### The problem
Only the count is expected: the number of lines below that contain "display".

|---|

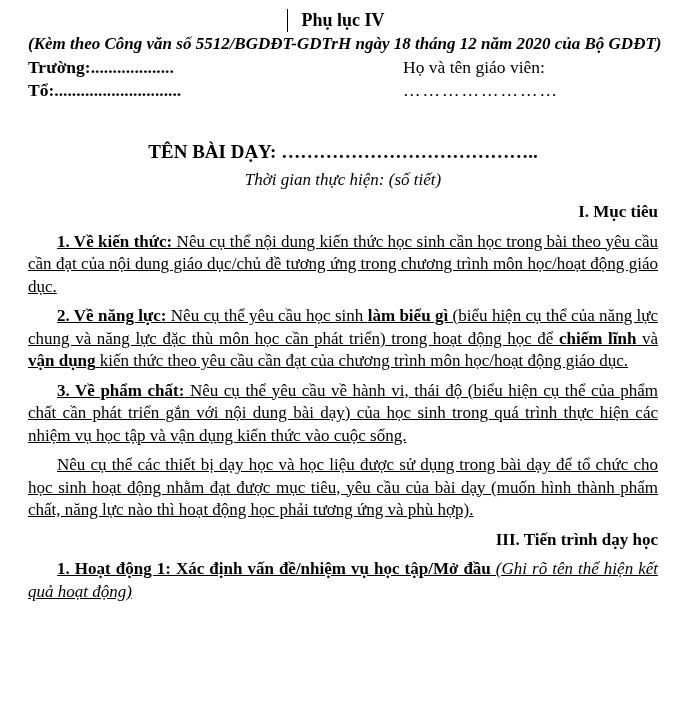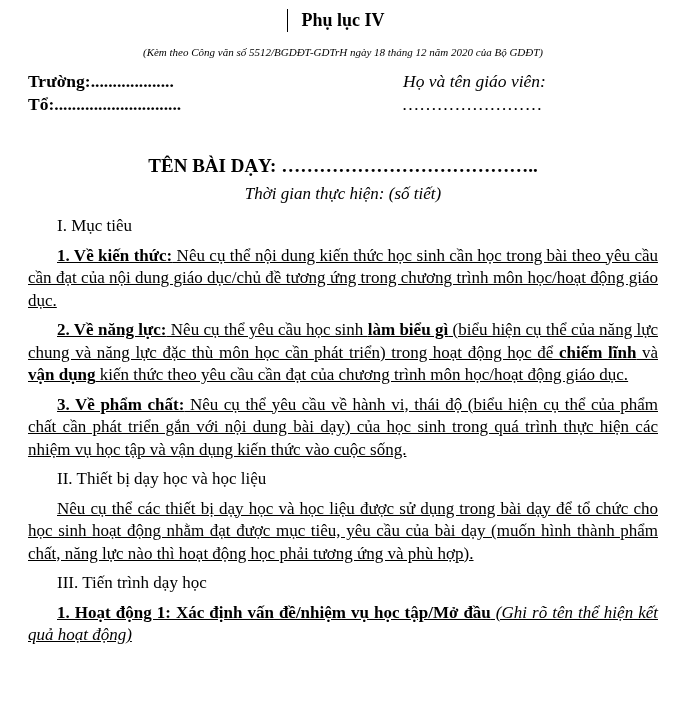--- a/index.html
+++ b/index.html
@@ -12,29 +12,29 @@
     position:relative;
     width:687px;height:641px;
     box-sizing:border-box;
     padding:8px 29px 0 28px;
     background:#ffffff;
   }
   p{margin:0;}
   .center{text-align:center;}
   .appendix{font-size:18px;line-height:24px;font-weight:bold;}
   .doc-title{font-size:19.5px;line-height:26px;font-weight:bold;margin-top:10px;letter-spacing:.2px;}
-  .doc-subtitle{font-size:11px;line-height:24px;font-style:italic;margin-top:8px;white-space:nowrap;}
-  .info-row{display:flex;justify-content:space-between;margin-top:6px;font-size:17.5px;line-height:23px;}
+  .doc-subtitle{font-size:17px;line-height:24px;font-style:italic;margin-top:0;white-space:nowrap;font-weight:bold;}
+  .info-row{display:flex;justify-content:space-between;margin-top:0;font-size:17.5px;line-height:23px;}
   .info-left{font-weight:bold;}
-  .info-right{width:255px;text-align:left;font-style:italic;}
+  .info-right{width:255px;text-align:left;}
   .info-right .dots{letter-spacing:2px;}
   .lesson-title{font-size:19px;line-height:24px;font-weight:bold;margin-top:38px;}
   .subject-line{font-size:17px;line-height:22px;margin-top:6px;}
   .duration-line{font-size:17px;line-height:22px;margin-top:5px;font-style:italic;}
-  .heading{font-size:17px;line-height:22.5px;font-weight:normal;margin:10px 0 0 29px;}
+  .heading{font-size:17px;line-height:22.5px;font-weight:bold;margin:10px 0 0 29px;text-align:right;}
   .heading.h2{margin-top:7px;}
   .para{
     font-size:17px;line-height:22.5px;
     text-align:justify;text-indent:29px;
     margin-top:7px;
     text-decoration:underline;
   }
   .caret{
     position:absolute;left:287px;top:9px;
     width:1px;height:23px;background:#000;
@@ -69,21 +69,20 @@
   <p class="center duration-line">Thời gian thực hiện: (số tiết)</p>
 
   <p class="heading">I. Mục tiêu</p>
 
   <p class="para"><b>1. Về kiến thức:</b><span> Nêu cụ thể nội dung kiến thức học sinh cần học trong bài theo yêu cầu cần đạt của nội dung giáo dục/chủ đề tương ứng trong chương trình môn học/hoạt động giáo dục.</span></p>
 
   <p class="para"><b>2. Về năng lực:</b><span> Nêu cụ thể yêu cầu học sinh </span><b>làm biểu gì</b><span> (biểu hiện cụ thể của năng lực chung và năng lực đặc thù môn học cần phát triển) trong hoạt động học để </span><b>chiếm lĩnh</b><span> và </span><b>vận dụng</b><span> kiến thức theo yêu cầu cần đạt của chương trình môn học/hoạt động giáo dục.</span></p>
 
   <p class="para"><b>3. Về phẩm chất:</b><span> Nêu cụ thể yêu cầu về hành vi, thái độ (biểu hiện cụ thể của phẩm chất cần phát triển gắn với nội dung bài dạy) của học sinh trong quá trình thực hiện các nhiệm vụ học tập và vận dụng kiến thức vào cuộc sống.</span></p>
 
-  <p class="heading h2">II. Thiết bị dạy học và học liệu</p>
 
   <p class="para">Nêu cụ thể các thiết bị dạy học và học liệu được sử dụng trong bài dạy để tổ chức cho học sinh hoạt động nhằm đạt được mục tiêu, yêu cầu của bài dạy (muốn hình thành phẩm chất, năng lực nào thì hoạt động học phải tương ứng và phù hợp).</p>
 
   <p class="heading h2">III. Tiến trình dạy học</p>
 
   <p class="para"><b>1. Hoạt động 1: Xác định vấn đề/nhiệm vụ học tập/Mở đầu</b><i> (Ghi rõ tên thể hiện kết quả hoạt động)</i></p>
 
 </div>
 
 </body></html>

|---|

### Reply
2